4. Updating Weights After Quantization
After quantizing \(w_p\), the remaining weights need to be adjusted to compensate for the change. This adjustment is calculated using:
\[\Delta W_{\text{update}} = -\frac{(\hat{w}_p - w_p)}{\left[ H^{-1} \right]_{pp}} H^{-1}_{:,p}\]Where \(H^{-1}_{:,p}\) is the \(p\)-th column of the inverse Hessian matrix. This update ensures that the impact of quantizing \(w_p\) is distributed across the other weights, further minimizing the loss.
Example: Quantizing a Small Neural Network Layer
Let’s work through an example with specific numbers.
Consider a neural network layer with three weights \(w_1, w_2, w_3\).
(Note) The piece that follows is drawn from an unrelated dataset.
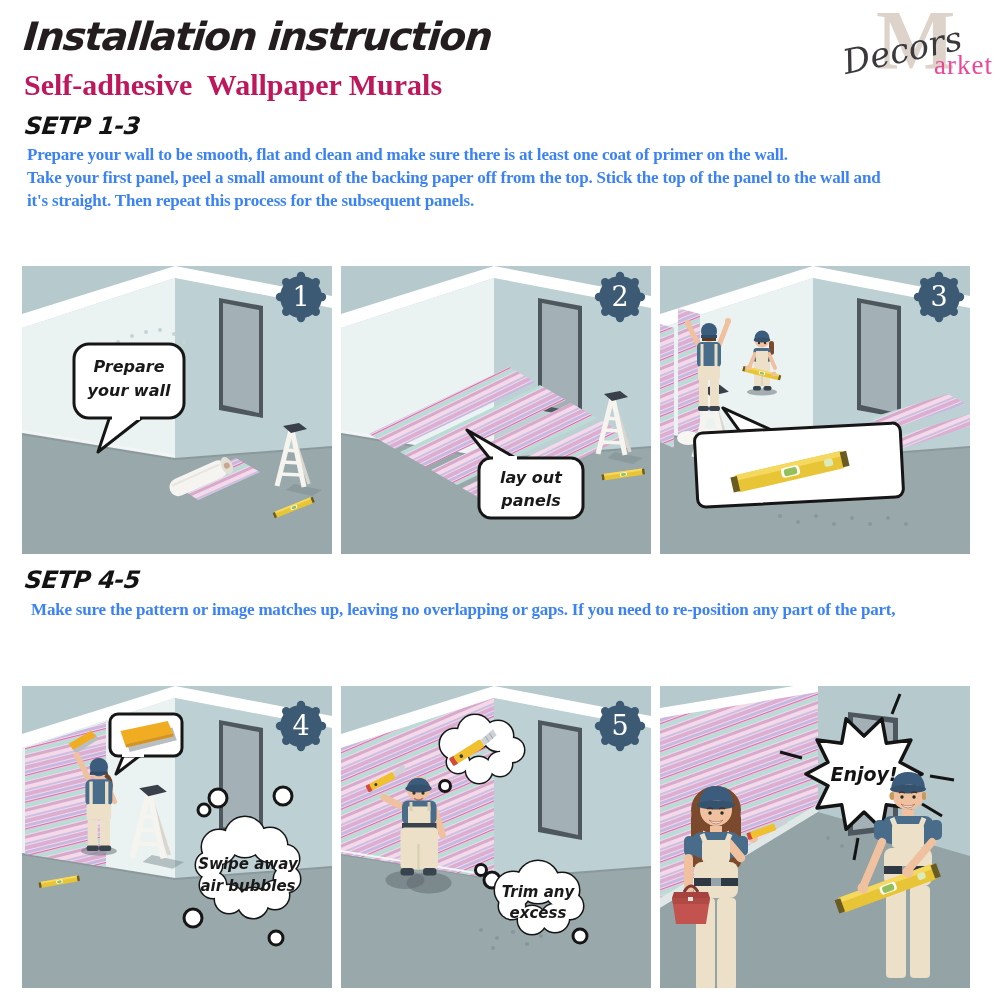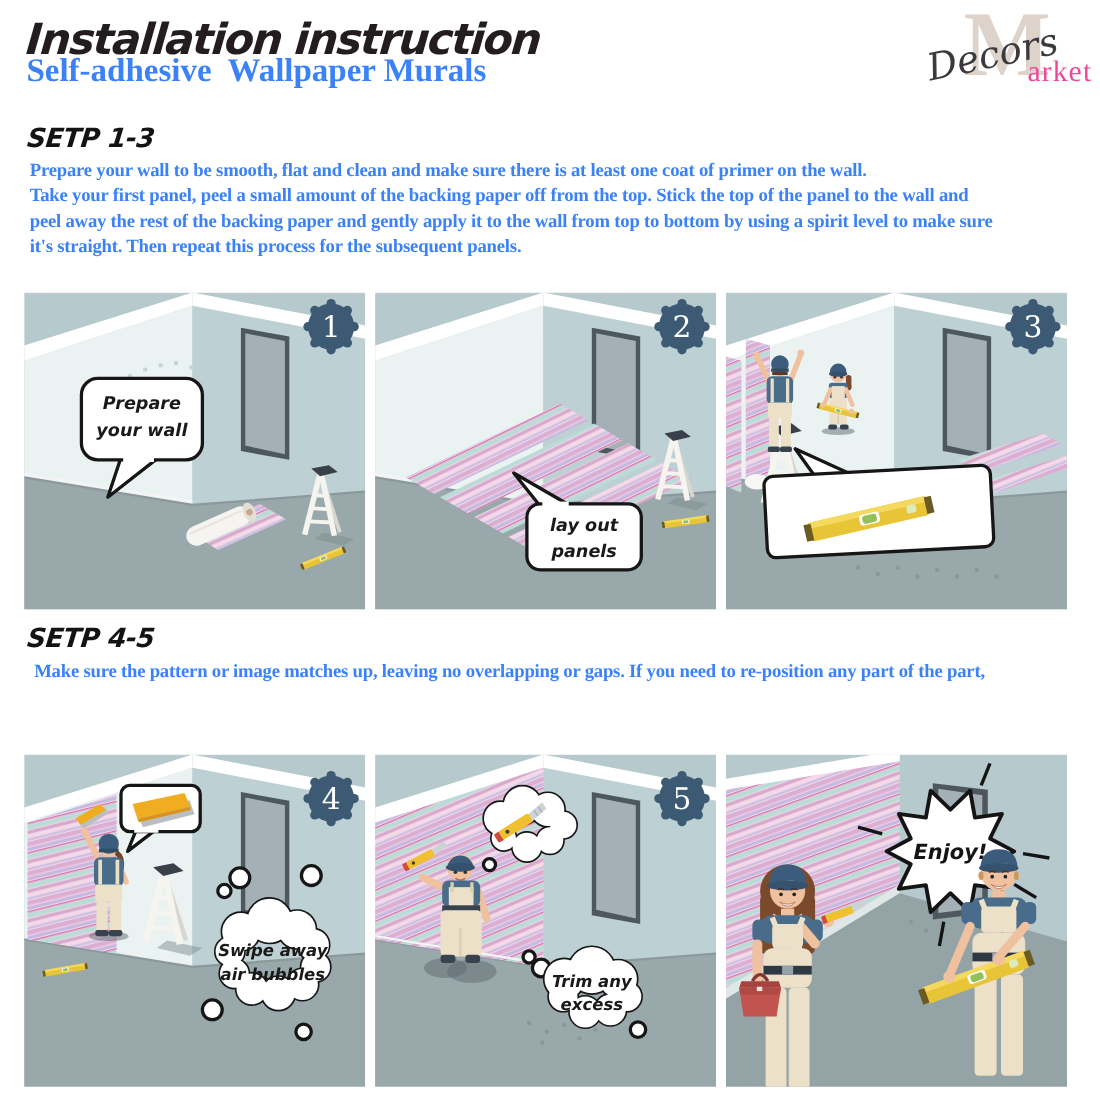"Self-adhesive Wallpaper Murals" .t2 { color: #3b82f6 -> #be185d; top: 48px -> 68px }
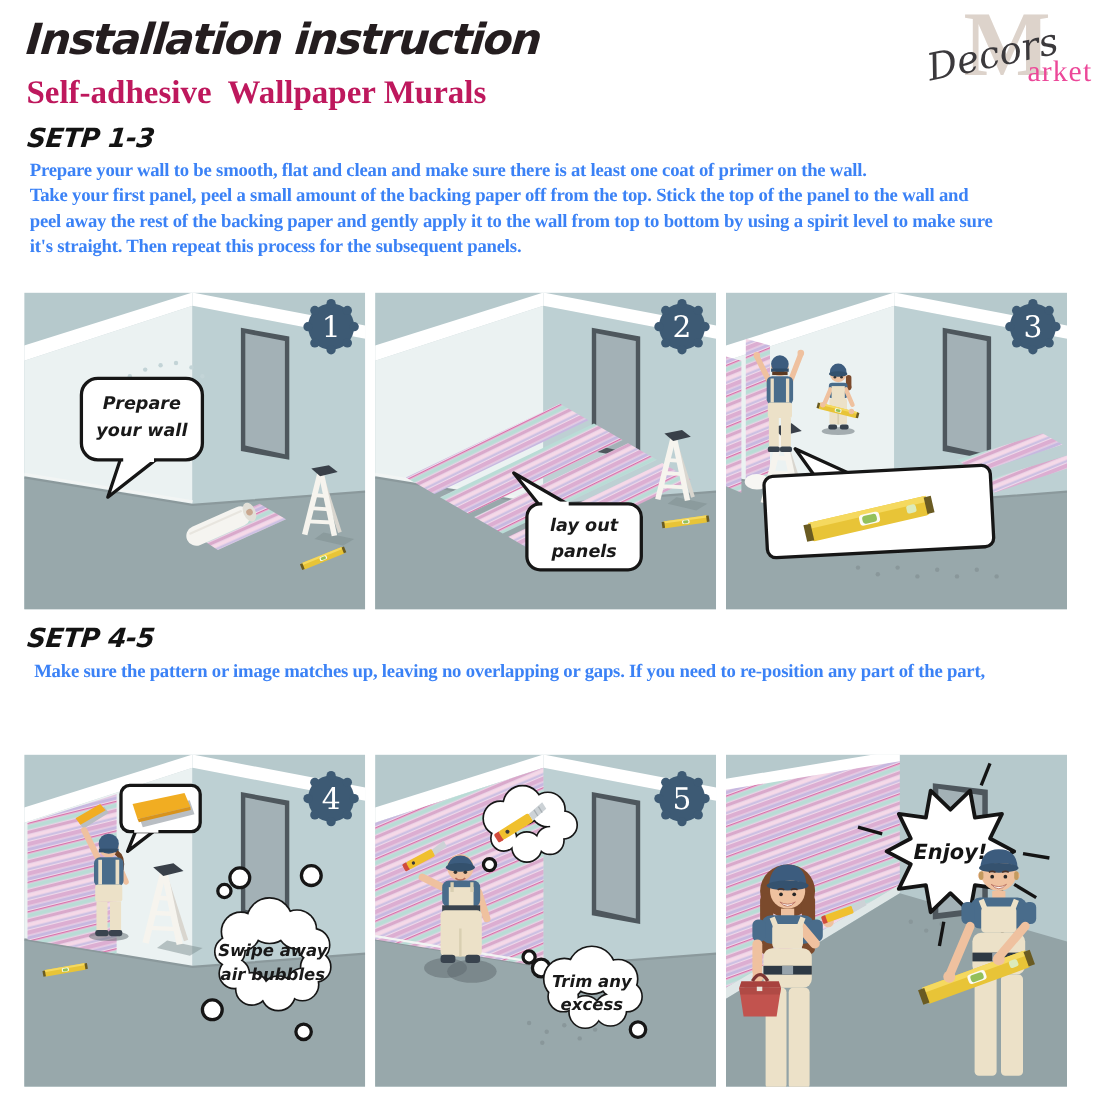"peel away the rest of" div.bodyline { html: <div>peel away the rest of the backing paper and gently apply it to the wall from top to bottom by using a spirit level to make sure</div> -> none }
The loss function’s Hessian matrix (already calculated) is:
\[H = \begin{pmatrix} 2 & 0.5 & 0.5 \\ 0.5 & 1.5 & 0.25 \\ 0.5 & 0.25 & 1.0 \end{pmatrix}\]The inverse of this Hessian matrix is:
\[H^{-1} = \begin{pmatrix} 0.625 & -0.25 & -0.25 \\ -0.25 & 0.833 & -0.167 \\ -0.25 & -0.167 & 1.083 \end{pmatrix}\]The current weights are:
\[W = \begin{pmatrix} 1.0 \\ 0.5 \\ -0.5 \end{pmatrix}\]Quantizing \(w_1\)
Suppose we want to quantize \(w_1 = 1.0\) to \(\hat{w}_1 = 0.8\).
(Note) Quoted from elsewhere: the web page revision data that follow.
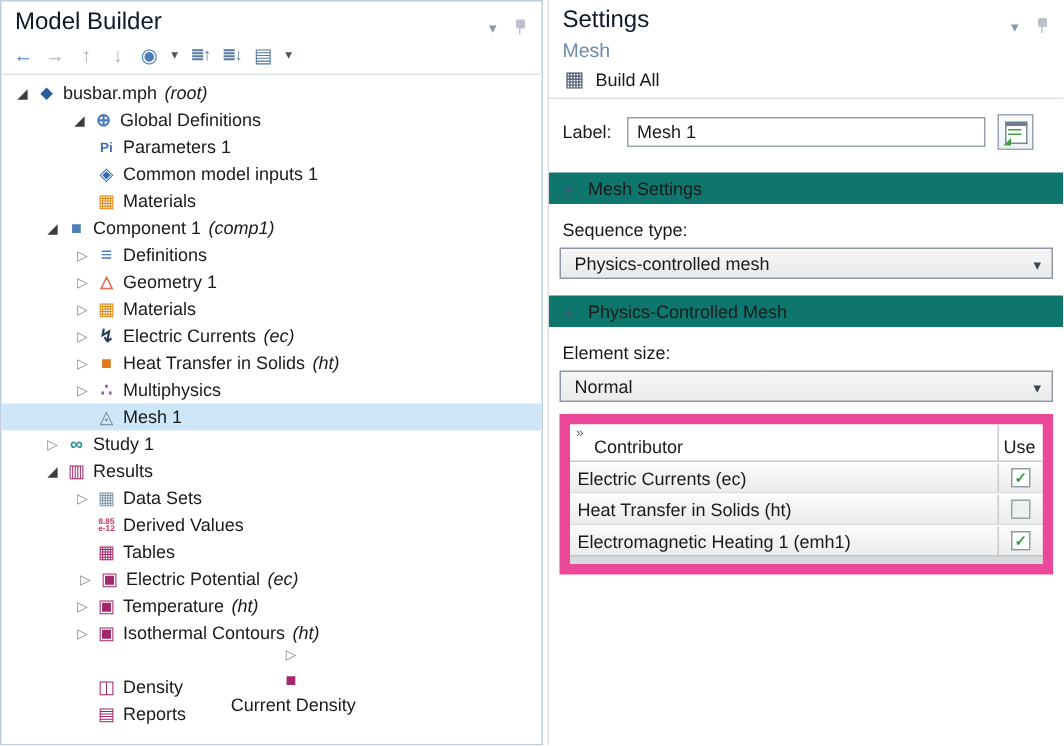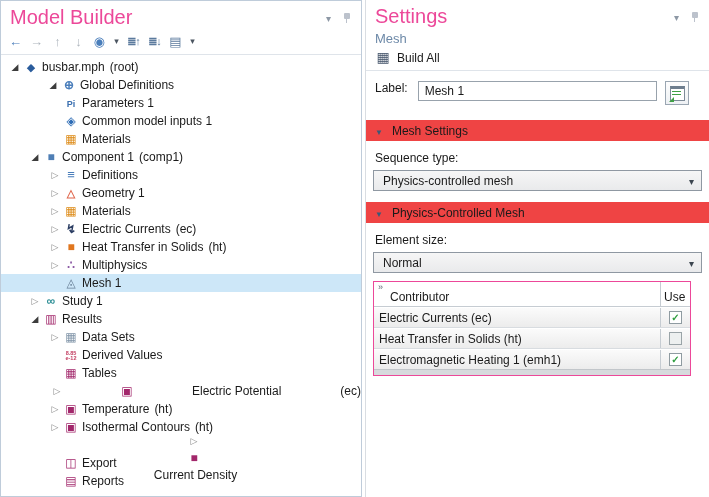"Model Builder" .panel-title { color: #ec4899 -> #0f172a; font-size: 20px -> 16px }
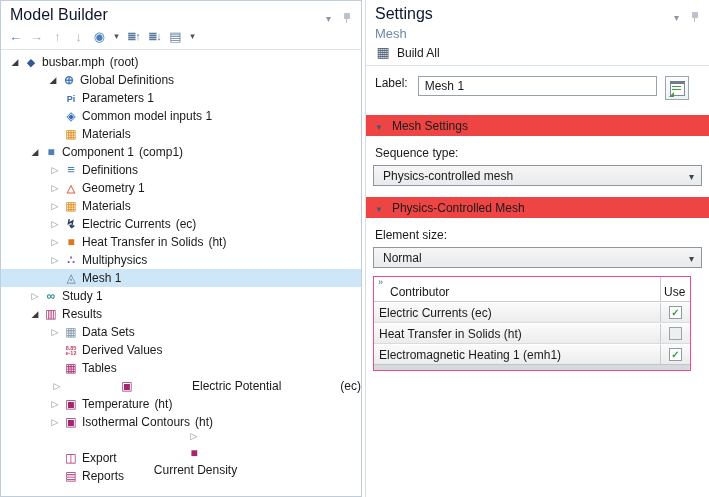"(root)" .sfx { font-style: none -> italic }
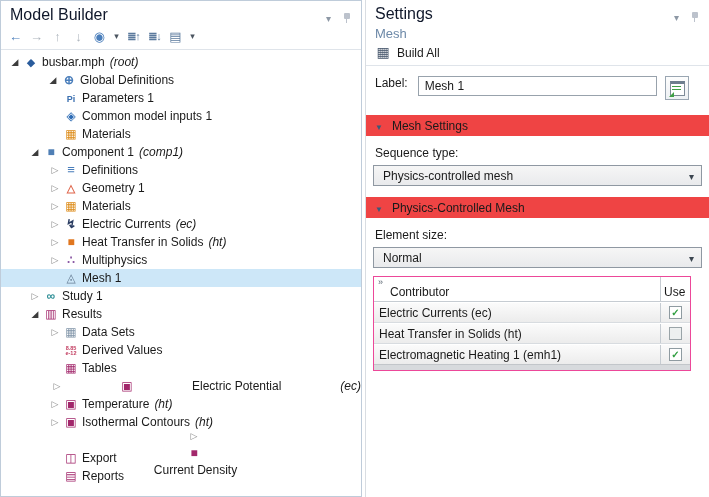"Label:" .label-row { align-items: flex-start -> center }
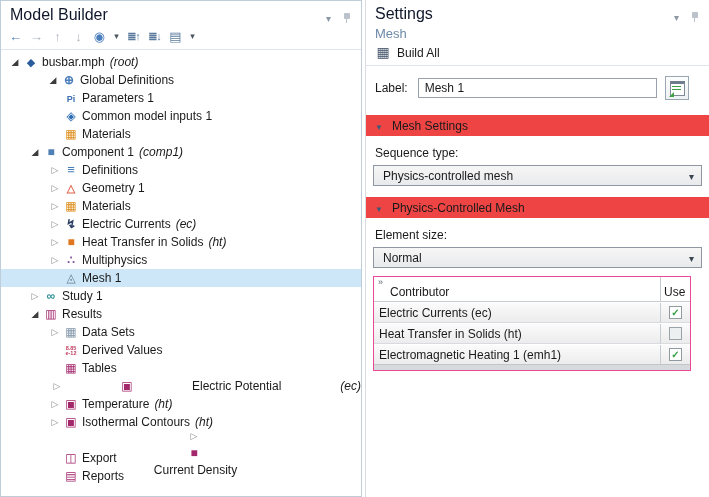"Mesh Settings" .sec-header { background: #ef4444 -> #0f766e }
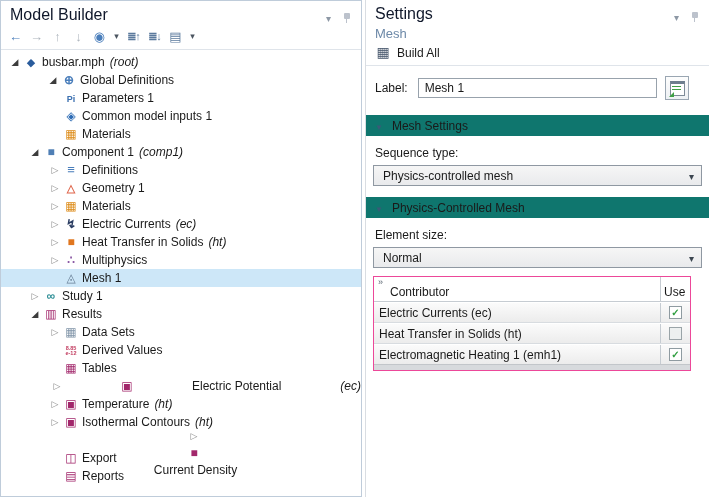"Contributor" .pcm-table { border: 1px solid #ec4899 -> 7px solid #ec4899; margin: 8px 18px 0 7px -> 8px 7px 0 7px }
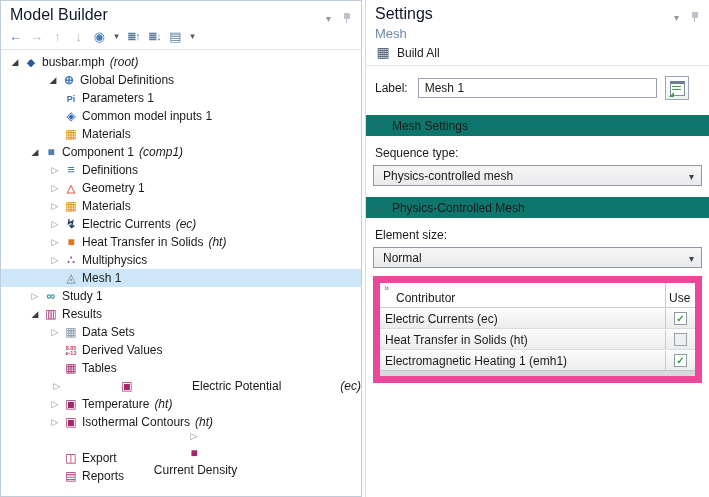"Electric Potential" div.tree-item { justify-content: space-between -> none }
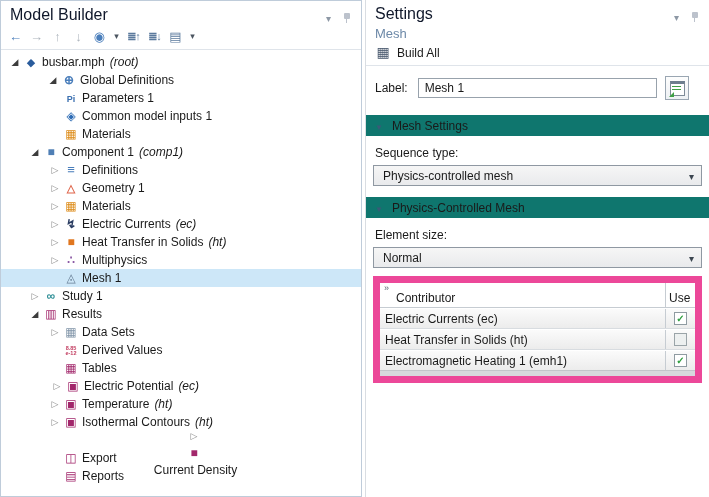"Export" span.lbl { text: Export -> Density }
The change in \(w_1\) is \(\Delta w_1 = 0.8 - 1.0 = -0.2\).
The increase in loss due to this quantization is:
\[\Delta \mathcal{L} \approx \frac{1}{2} (-0.2)^2 \times 0.625 = 0.0125\]Next, we update the remaining weights to compensate for this quantization. The update for each weight is:
\[\Delta W_{\text{update}} = -\frac{-0.2}{0.625} \times H^{-1}_{:,1} = 0.32 \times \begin{pmatrix} 0.625 \\ -0.25 \\ -0.25 \end{pmatrix} = \begin{pmatrix} 0.2 \\ -0.08 \\ -0.08 \end{pmatrix}\]So the new weights after quantizing \(w_1\) and updating the others are:
\[W_{\text{new}} = \begin{pmatrix} 0.8 \\ 0.42 \\ -0.58 \end{pmatrix}\]Iterating Over All Weights
OBQ would continue this process for \(w_2\) and \(w_3\), selecting the weight to quantize that minimizes the loss increase at each step, and updating the remaining weights accordingly.
Conclusion
The Optimal Brain Quantizer (OBQ) method provides a mathematically rigorous approach to quantizing neural network weights with minimal loss in accuracy. By carefully quantizing each weight and adjusting the remaining ones, OBQ minimizes the increase in error, allowing for effective model compression even in resource-constrained environments. This method is particularly powerful in post-training scenarios, where retraining the model is not an option, making it a practical tool for deploying complex models on devices with limited computational power.